In the intervening decade Michael has added “spirit grocer” to his occupation of “shopkeeper”. Joining the licensed trade must have improved Mullen’s fortunes considerably, as also listed in the household is “car driver etc”, John Coyne. It is surprising that people of apparently modest means had a car, let alone a driver at this time.

In 1911, there were 297 people living in the village’s 28 residences, with females outnumbered by at least three to one (224 males, 72 females), again thanks to the reformatory. It jars a bit to note that while the children at school were described in the census as “scholars”, the boys at the industrial school were “pupils”.

While the Christian Brothers contributed to the local economy in offering employment, they didn’t patronise the two local shops, including the Mullen’s across the road. According to Mary Ellen Aspell, now 91, who worked at the monastery adjoining the school in the 1930s, the Brothers preferred instead to source supplies in Clifden or Galway.

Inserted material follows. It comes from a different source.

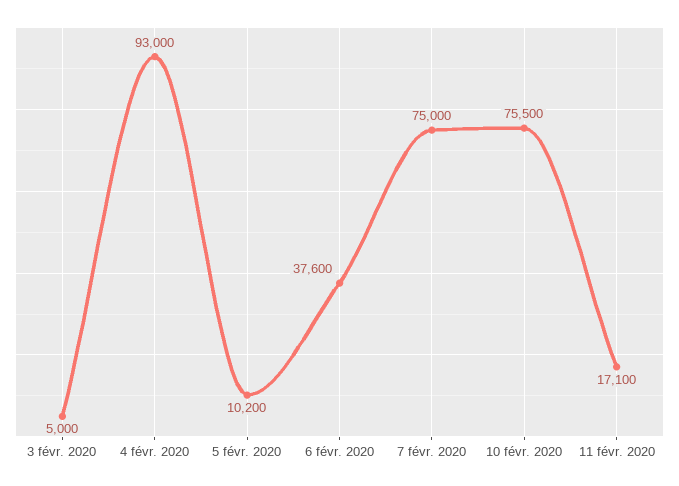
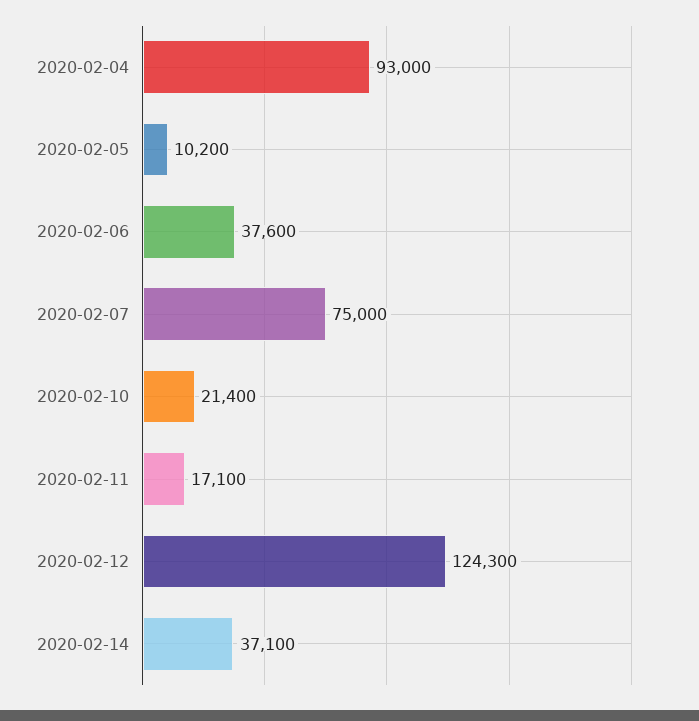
3 févr. 2020: 5000 -> none
10 févr. 2020: 75500 -> 21400
2020-02-12: none -> 124300
2020-02-14: none -> 37100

According to the deeds, my family home was sold by Michael Mullen in 1922, to one Michael Walsh. The business returned to the Mullen family in 1933, when it was bought by Martin Mullen, Michael’s son.

HARD AS IT IS to imagine, Letterfrack was the location for two technological leaps in the early 20th century. The first of these occurred when the Italian radio telegraph inventor Guglielmo Marconi selected Letterfrack as the site of the transatlantic wireless receiver station for his new duplex transatlantic wireless service. From 1913, eastbound messages were sent from his Marconi Towers, Nova Scotia high power wireless station to Letterfrack.

Though it probably got a small benefit from Marconi’s work, Letterfrack saw huge advances when electricity was introduced in 1925; a quarter of a century before the rural electrification scheme brought it west. This was thanks to the hydro-electric generator run from the rainfall from Diamond Hill by the industrial school.

The tradition of local innovation and resourcefulness came full circle, starting in the late 1970s, when the industrial school was bought by community-owned development company, Connemara West. It is now the site of an acclaimed furniture college, prizewinning architecture, a radio station and a range of thriving local services. The industrial school is giving back to its community in spades.